WHAT TO WORK ON: The pictures in the data below are to be omitted; all else must be duplicated exactly.

......

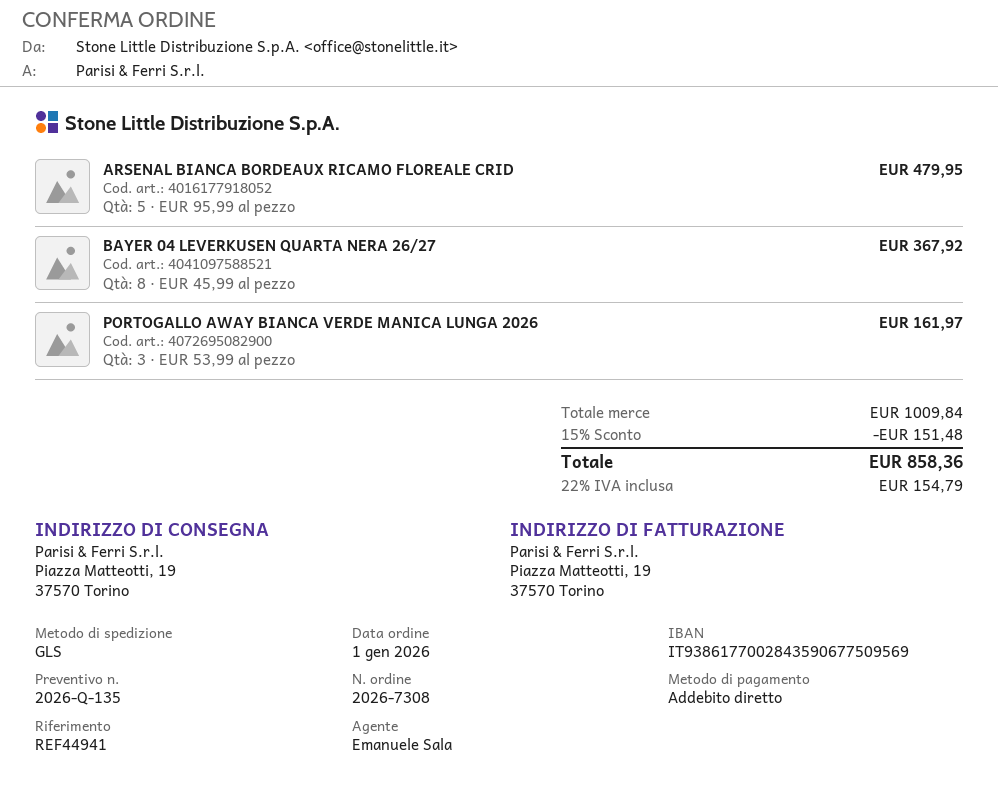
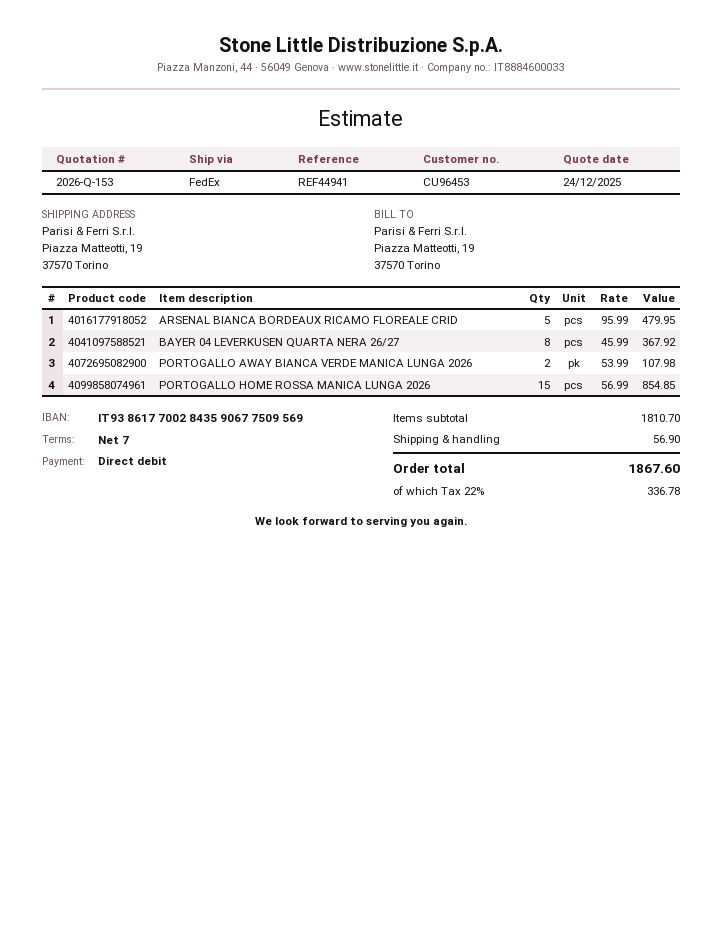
quote number: 2026-Q-135 -> 2026-Q-153
shipping method: GLS -> FedEx
PORTOGALLO AWAY BIANCA VERDE MANICA LUNGA 2026: 3 x 53.99 = 161.97 -> 2 x 53.99 = 107.98
PORTOGALLO HOME ROSSA MANICA LUNGA 2026: none -> 15 x 56.99 = 854.85
subtotal: 1009.84 -> 1810.70
discount: 15% = 151.48 -> none
shipping: none -> 56.90
tax: 22% = 154.79 -> 22% = 336.78
total: 858.36 -> 1867.60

......

REPLY:
quote number: 2026-Q-135 -> 2026-Q-153
shipping method: GLS -> FedEx
PORTOGALLO AWAY BIANCA VERDE MANICA LUNGA 2026: 3 x 53.99 = 161.97 -> 2 x 53.99 = 107.98
PORTOGALLO HOME ROSSA MANICA LUNGA 2026: none -> 15 x 56.99 = 854.85
subtotal: 1009.84 -> 1810.70
discount: 15% = 151.48 -> none
shipping: none -> 56.90
tax: 22% = 154.79 -> 22% = 336.78
total: 858.36 -> 1867.60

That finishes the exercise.